- [WHAT THE EXERCISE ASKS] Among the lines below, return each one that contains the word "with".
**** DATASET ENTRIES ****
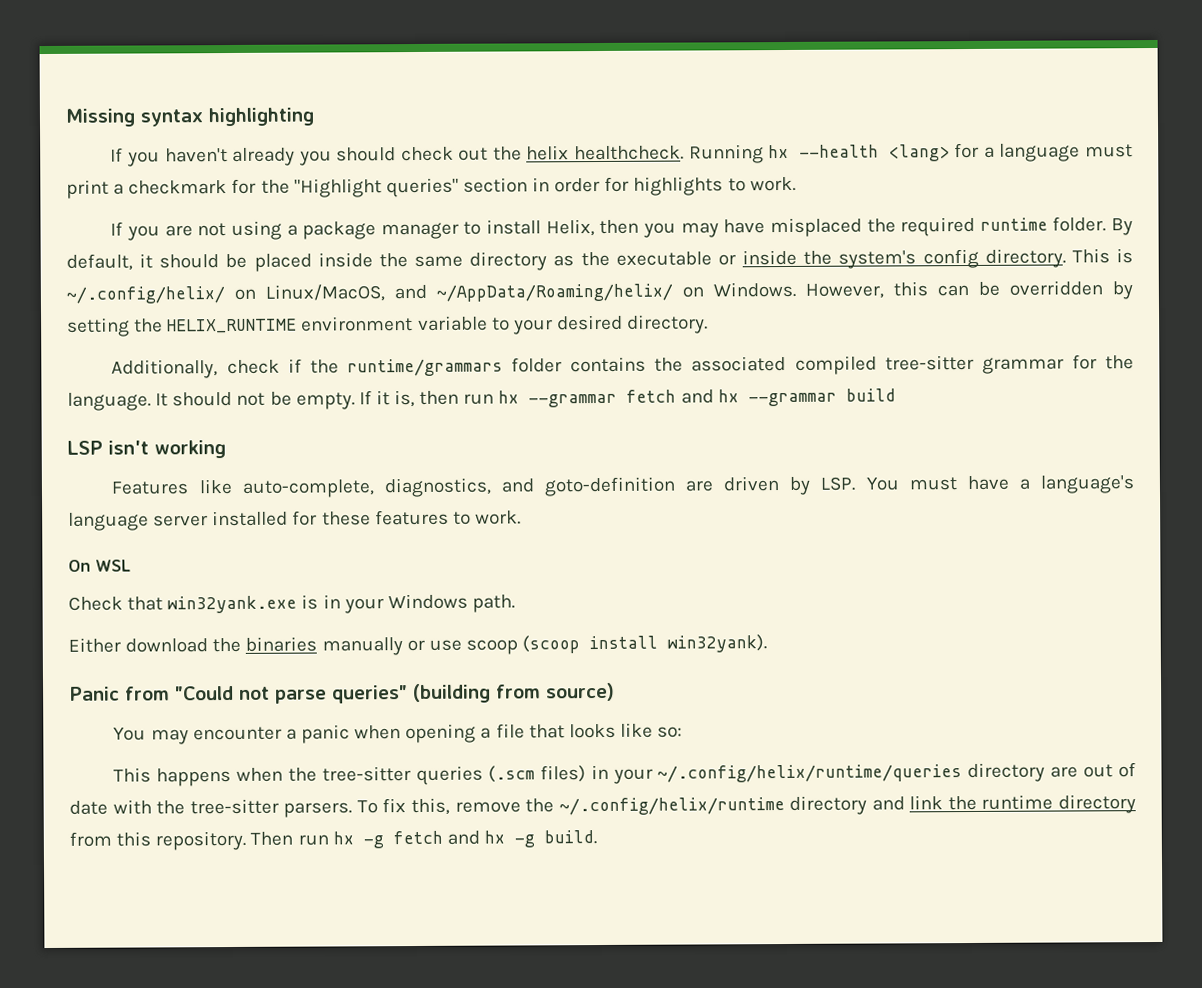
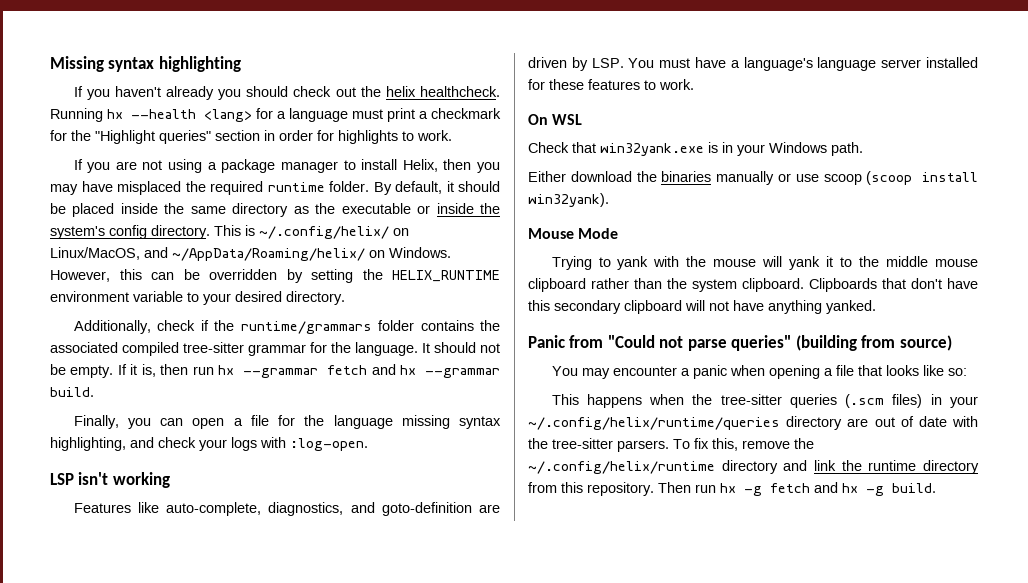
- If it is, then run hx --grammar fetch and hx --grammar build
+ If it is, then run hx --grammar fetch and hx --grammar build.
+ Finally, you can open a file for the language missing syntax highlighting, and check your logs with :log-open.
+ Mouse Mode
+ Trying to yank with the mouse will yank it to the middle mouse clipboard rather than the system clipboard. Clipboards that don't have this secondary clipboard will not have anything yanked.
****
- [ANSWER BOX]
+ Finally, you can open a file for the language missing syntax highlighting, and check your logs with :log-open.
+ Trying to yank with the mouse will yank it to the middle mouse clipboard rather than the system clipboard. Clipboards that don't have this secondary clipboard will not have anything yanked.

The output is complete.